July 2022 Release Date
Fire Season by Leyna Krow
When a fire tears through Spokane in 1889, shysters and opportunists rise from the ashes. One of those is banker Barton Heydale, who sees shaking down his fellow citizens as a renewed reason to live. That, and sheltering the prostitute Roslyn with whom he’s fallen madly in love. But when the fire investigator (and con man) Quake Auchenbaucher comes to town, he and Roslyn fall for one another, too.

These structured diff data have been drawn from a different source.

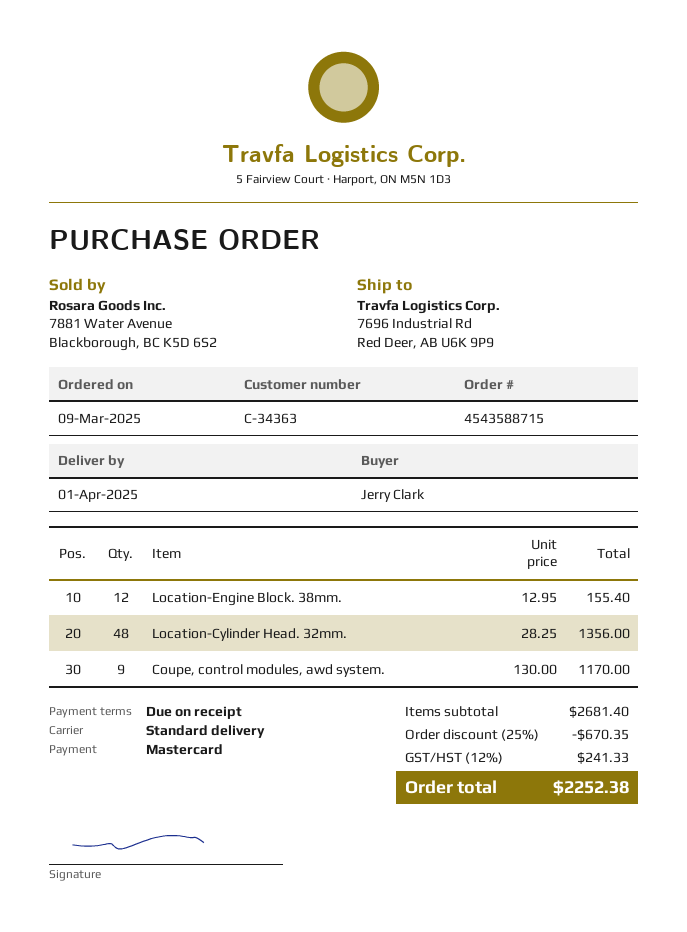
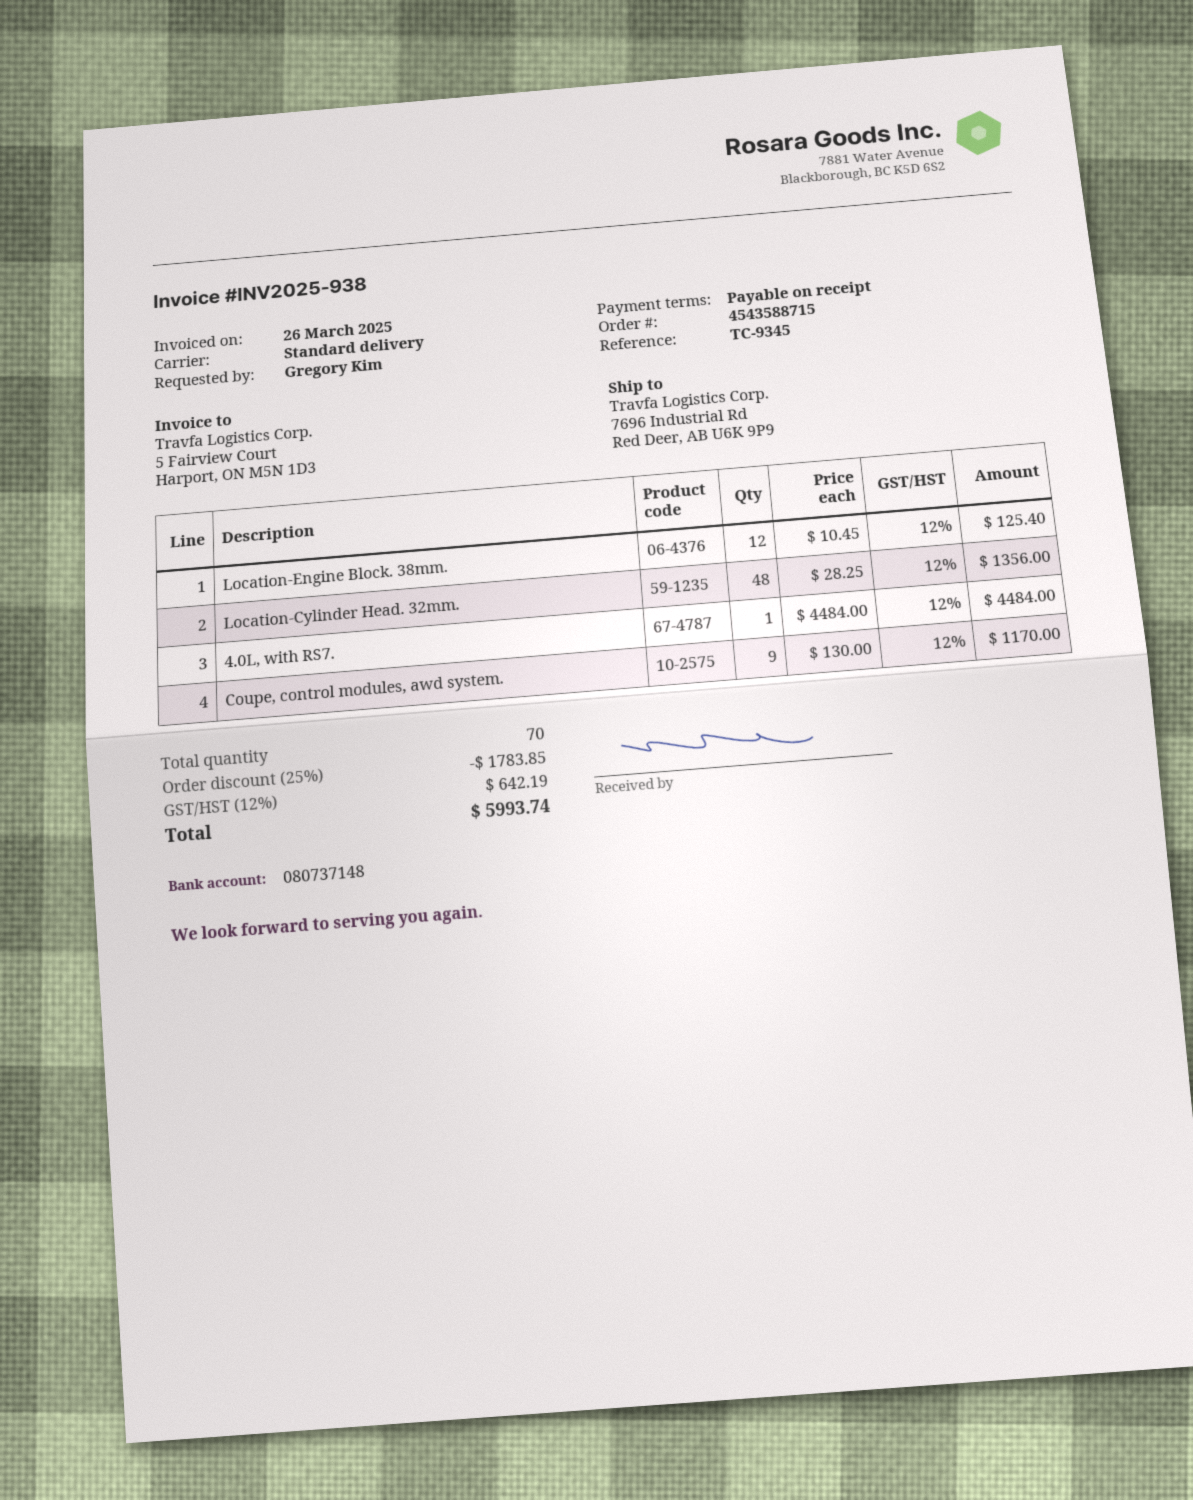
ordered by: Jerry Clark -> Gregory Kim
Location-Engine Block. 38mm.: 12 x 12.95 = 155.40 -> 12 x 10.45 = 125.40
4.0L, with RS7.: none -> 1 x 4484.00 = 4484.00
discount: 25% = 670.35 -> 25% = 1783.85
tax: 12% = 241.33 -> 12% = 642.19
total: 2252.38 -> 5993.74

This story is darkly funny, deliciously devious and hugely inventive, a magical twist on the allure of the American West and who goes there to seek their fortune.
July 2022 Release Date
Human Blues by Elisa Albert
Provocative, fast-paced and darkly funny, this irreverent novel follows controversial folk singer Aviva Rosner through her shocking album release to mixed reviews, international tours and fertility struggles as she tries to reconcile her own longing for a baby with her distrust of technological intervention. It’s an energizing read for anyone who’s ever been told, “Oh, you’re just on your period,” albeit a challenging one.